Mayor Thomas McGee submitted his Fiscal Year 2019 budget to the Lynn City Council Tuesday night. McGee’s proposed FY19 is $319,524,500 and in a letter to the Council, McGee said the budget includes an $847,564 increase in reserves, $300,000 increase for the snow and ice budget and fully funds the city’s net school spending requirement for education.
McGee added that the proposed budget correctly budgets the City’s share of health insurance costs based on projected 100 percent utilization at a cost of $47.3 million.
“Furthermore, this proposed budget includes the addition of essential financial and public safety staff, specifically, the city’s first fulltime Chief Financial Officer, twenty new firefighters pending the awarding of a federal grant, and ten new police officers,” said McGee. “Lastly, the balanced budget I am submitting does not require the entire use of the borrowing authorized by “An Act relative to the financial condition of the city of Lynn.”
The city’s fire chief, Stephen Archer, testified Tuesday that his department is down 25 firefighters over the past five years so he has applied to FEMA for a Staffing for Adequate Fire and Emergency Response (SAFER) grant that will be used to hire the twenty new firefighters.
Through the federal grant, FEMA will pick up most of the costs of the new fire hirees’ salaries for three years. Following the three year period the cost of the salaries would revert back to the city.
Back in February the Council voted in favor of a home rule petition that will allow the city to borrow up to $14 million from the Department of Revenue to close the city’s $8.1 million budget gap. The home rule petition that passed also raised some fees on residents and lifted a restriction that requires voter approval before the city can borrow more than $4 million.

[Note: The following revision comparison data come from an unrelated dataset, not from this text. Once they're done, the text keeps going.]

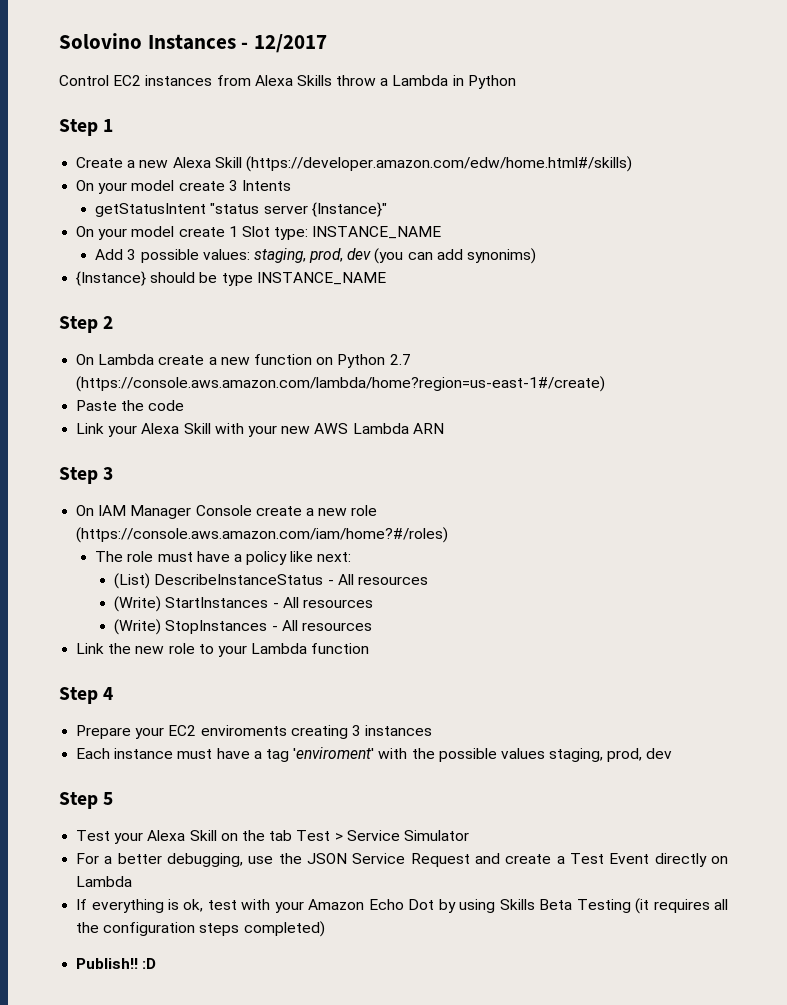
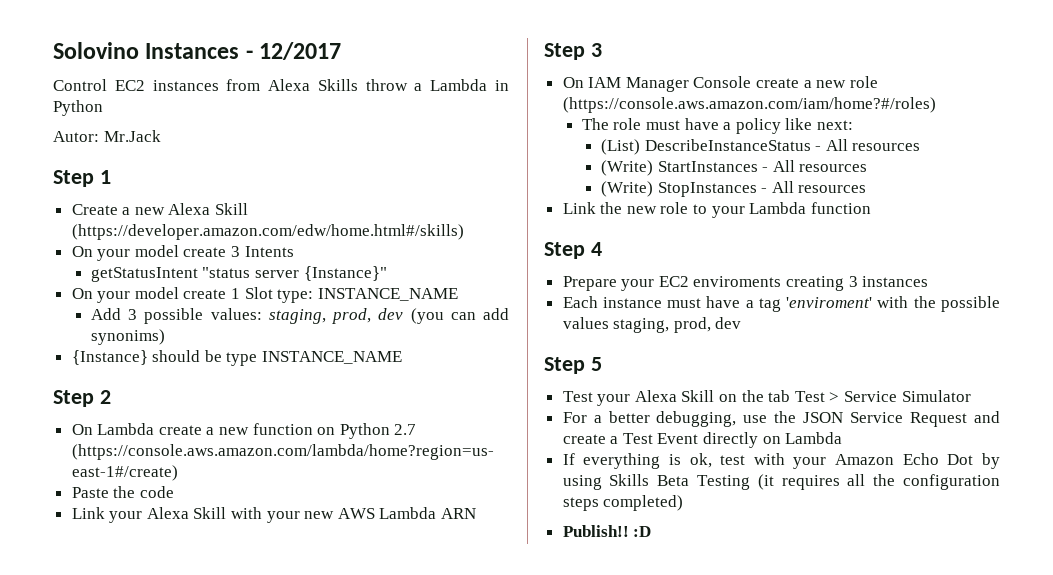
(516, 82) none -> [53,130,161,142] // Autor: Mr.Jack

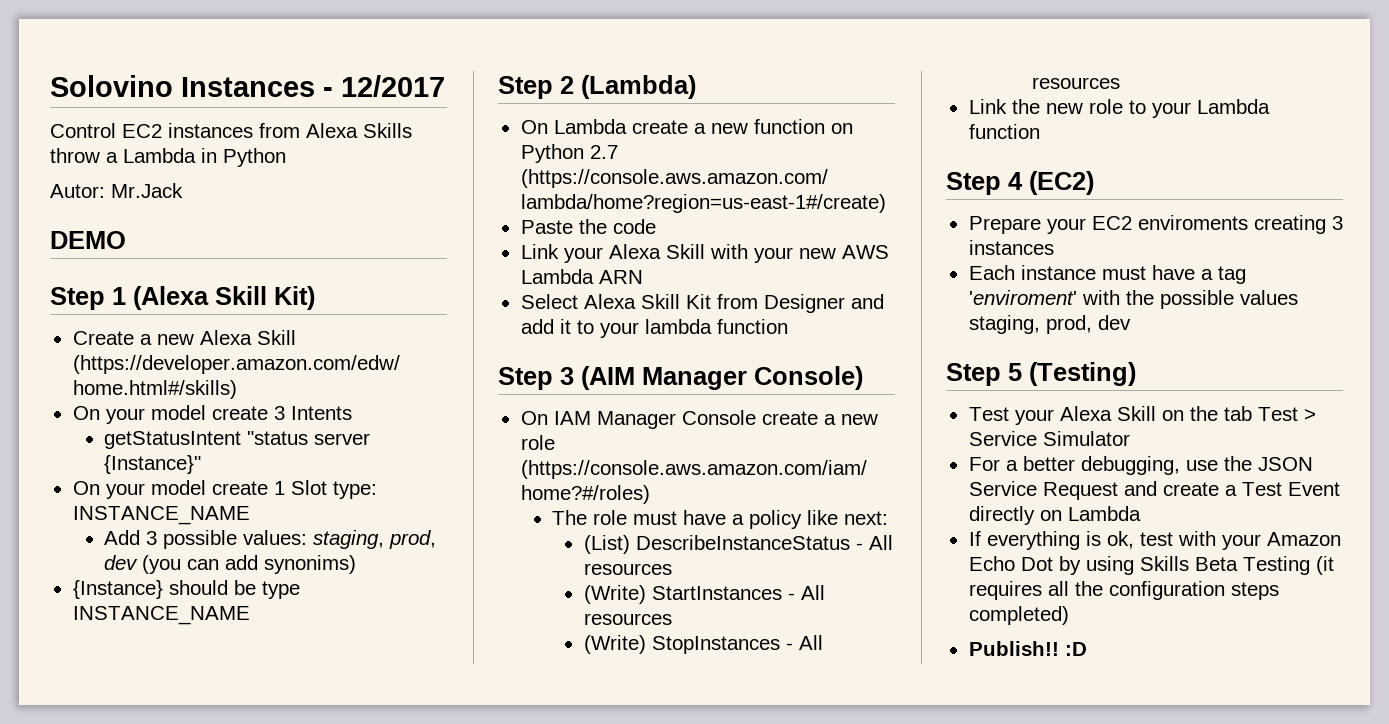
(161, 136) none -> [50,231,126,249] // DEMO
(111, 177) none -> [133,286,315,310] (Alexa Skill Kit)
(111, 397) none -> [581,75,696,99] (Lambda)
(477, 513) none -> [520,294,884,313] [520,319,788,338] // Select Alexa Skill Kit from Designer and add it to your lambda function
(602, 50) none -> [581,366,863,390] (AIM Manager Console)
(602, 249) none -> [1029,171,1094,195] (EC2)
(602, 364) none -> [1029,362,1136,386] (Testing)

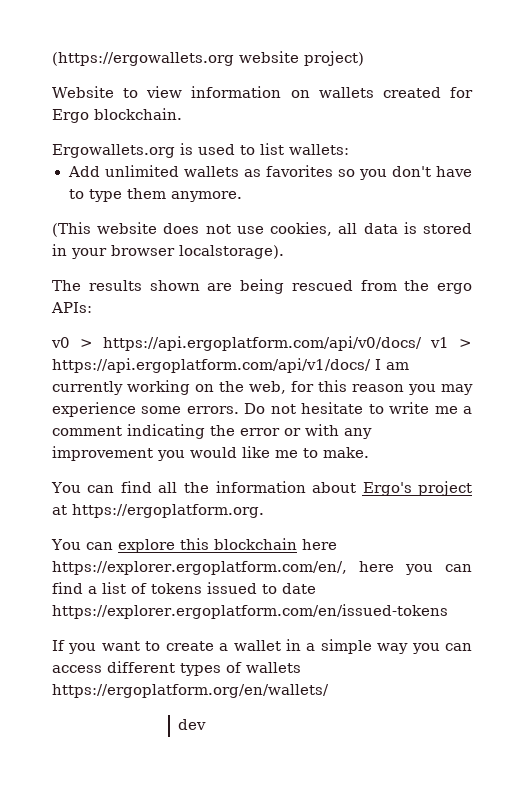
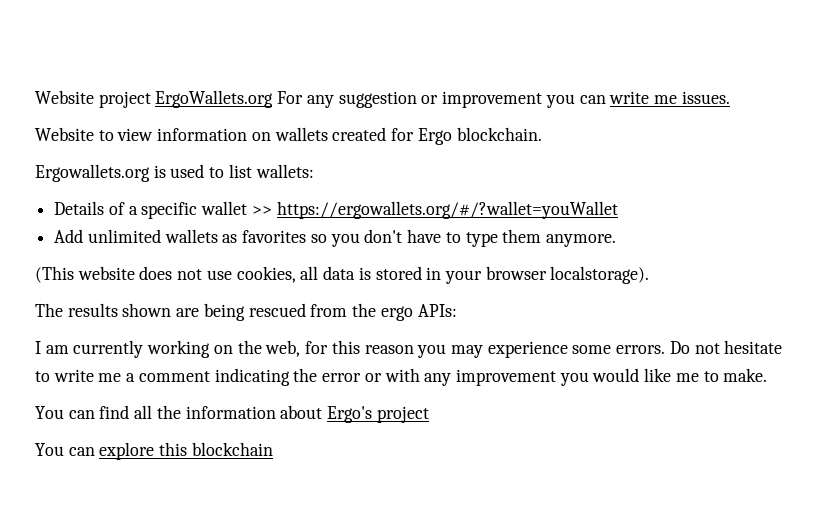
[52,51,364,66] (https://ergowallets.org website project) -> [35,90,730,108] Website project ErgoWallets.org For any suggestion or improvement you can write me issues.
(349, 149) none -> [54,201,618,219] // Details of a specific wallet >> https://ergowallets.org/#/?wallet=youWallet
[51,336,472,351] [52,358,371,373] v0 > https://api.ergoplatform.com/api/v0/docs/ v1 > https://api.ergoplatform.com/api/v1/docs/ -> (457, 310) none
[52,504,264,518] at https://ergoplatform.org. -> (429, 414) none
[301,539,337,550] [52,561,472,575] [52,582,316,594] [52,604,448,619] [52,639,473,654] [52,661,301,676] [52,684,329,698] [178,719,206,730] here https://explorer.ergoplatform.com/en/, here you can find a list of tokens issued to date https://explorer.ergoplatform.com/en/issued-tokens // If you want to create a wallet in a simple way you can access different types of wallets https://ergoplatform.org/en/wallets/ // dev -> (273, 449) none

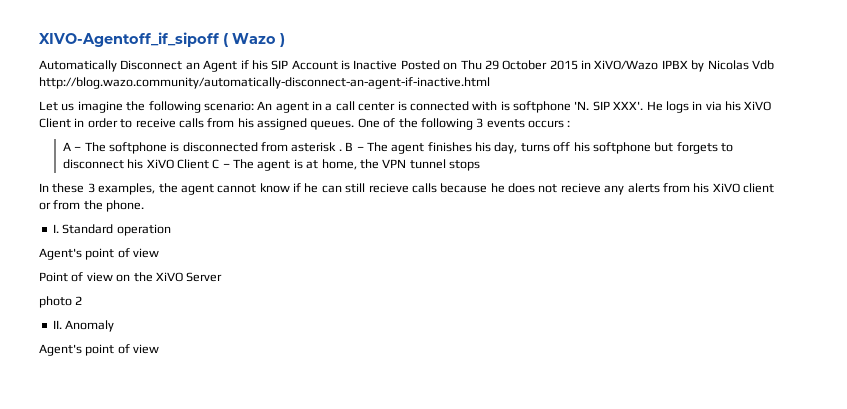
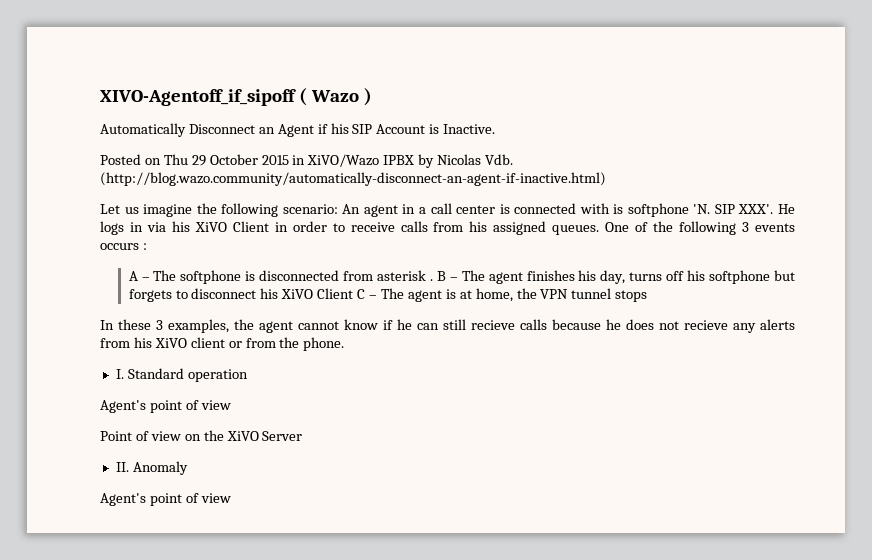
[353,60,398,70] Inactive -> [443,124,496,134] Inactive. //
[751,60,774,70] [39,77,490,89] Vdb http://blog.wazo.community/automatically-disconnect-an-agent-if-inactive.html -> [485,154,514,165] [100,172,606,186] Vdb. (http://blog.wazo.community/automatically-disconnect-an-agent-if-inactive.html)
[39,296,83,308] // photo 2 -> (303, 436) none

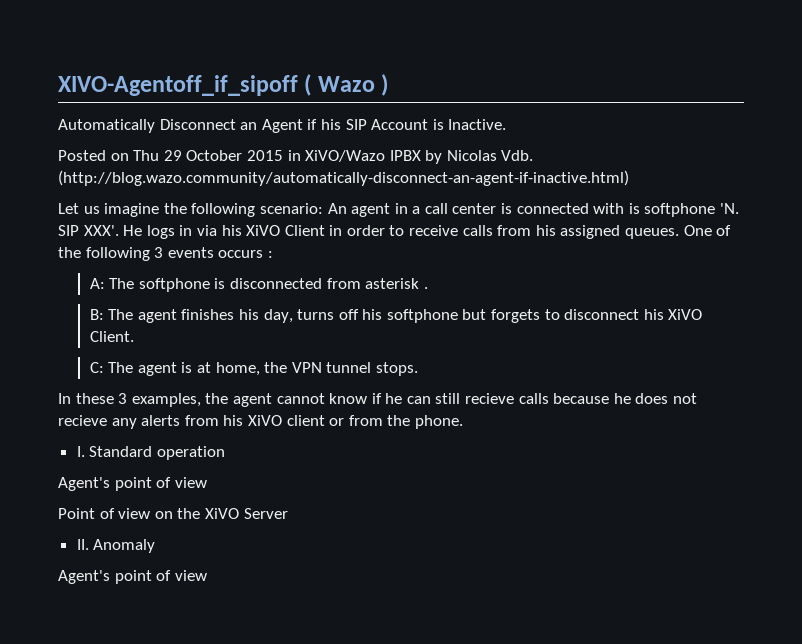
[128,271,150,281] A – -> [89,278,105,289] A:
[436,271,458,281] B – -> [89,309,104,320] // B:
[317,288,378,299] Client C – -> [89,331,134,342] [89,362,104,373] Client. // C:
[615,290,648,302] stops -> [375,362,418,376] stops.

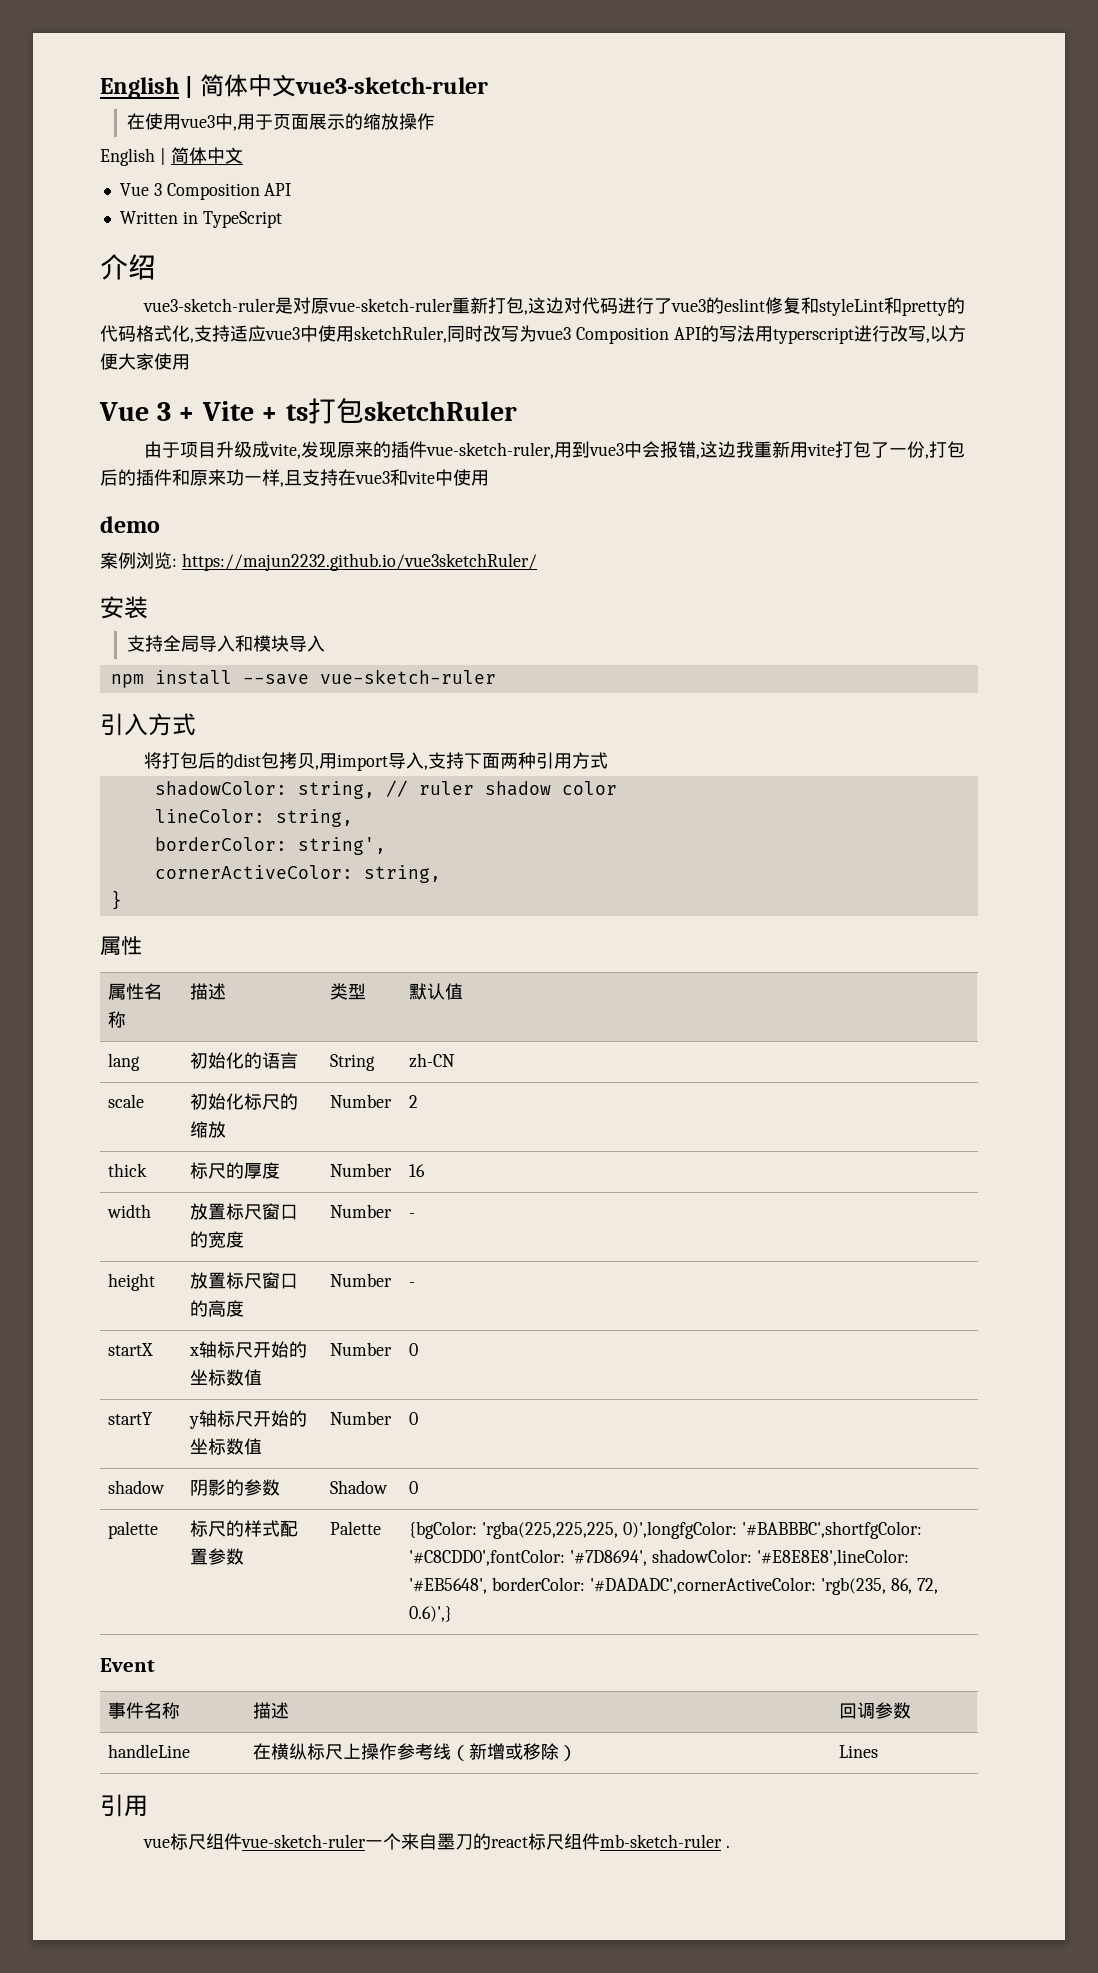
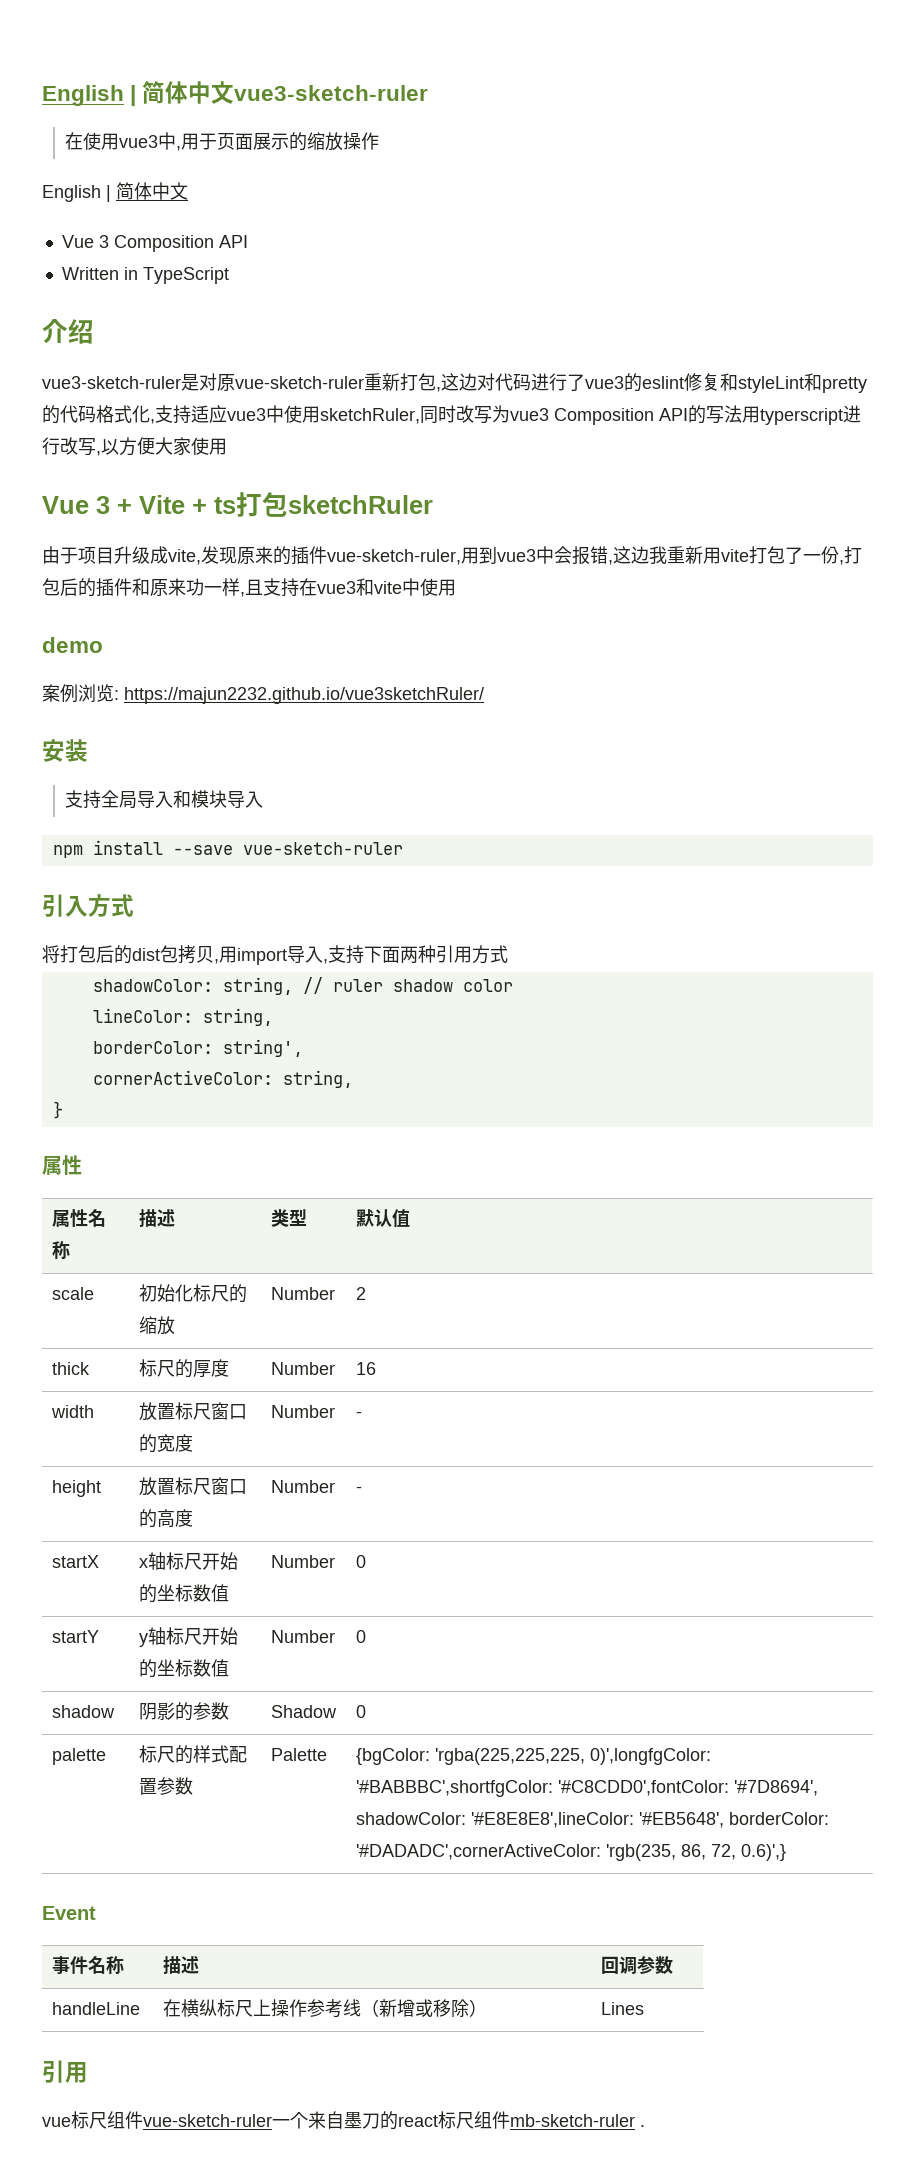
[108,1053,141,1071] [190,1052,299,1069] [330,1054,376,1071] [409,1053,456,1068] // lang | 初始化的语言 | String | zh-CN -> (410, 1218) none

The one dissenting vote came from Ward 2 City Councilor Richard Starbard who said he would not support the Home Rule Petition due to the plan to implement a $90 annual trash fee on single family owner occupied homeowners. In June of last year the Council voted to enact the trash fee to help raise $2 million in revenue. At the time of that vote a single-family owner occupied home was exempt from the fee.
Mayor Thomas McGee has argued that desperate times call for desperate measures and the borrowing of up to $14 million over the next two years, the increase in fees and removing restrictions was necessary to ensuring a viable fiscal future for Lynn and close a growing budget gap.
Councilot’s Like Ward 1 City Councilor Wayne Lozzi agreed that some belt tightening needed to be done until the city gets a handle on the budget gap.
The budget will be presented again at the next Council meeting in two weeks.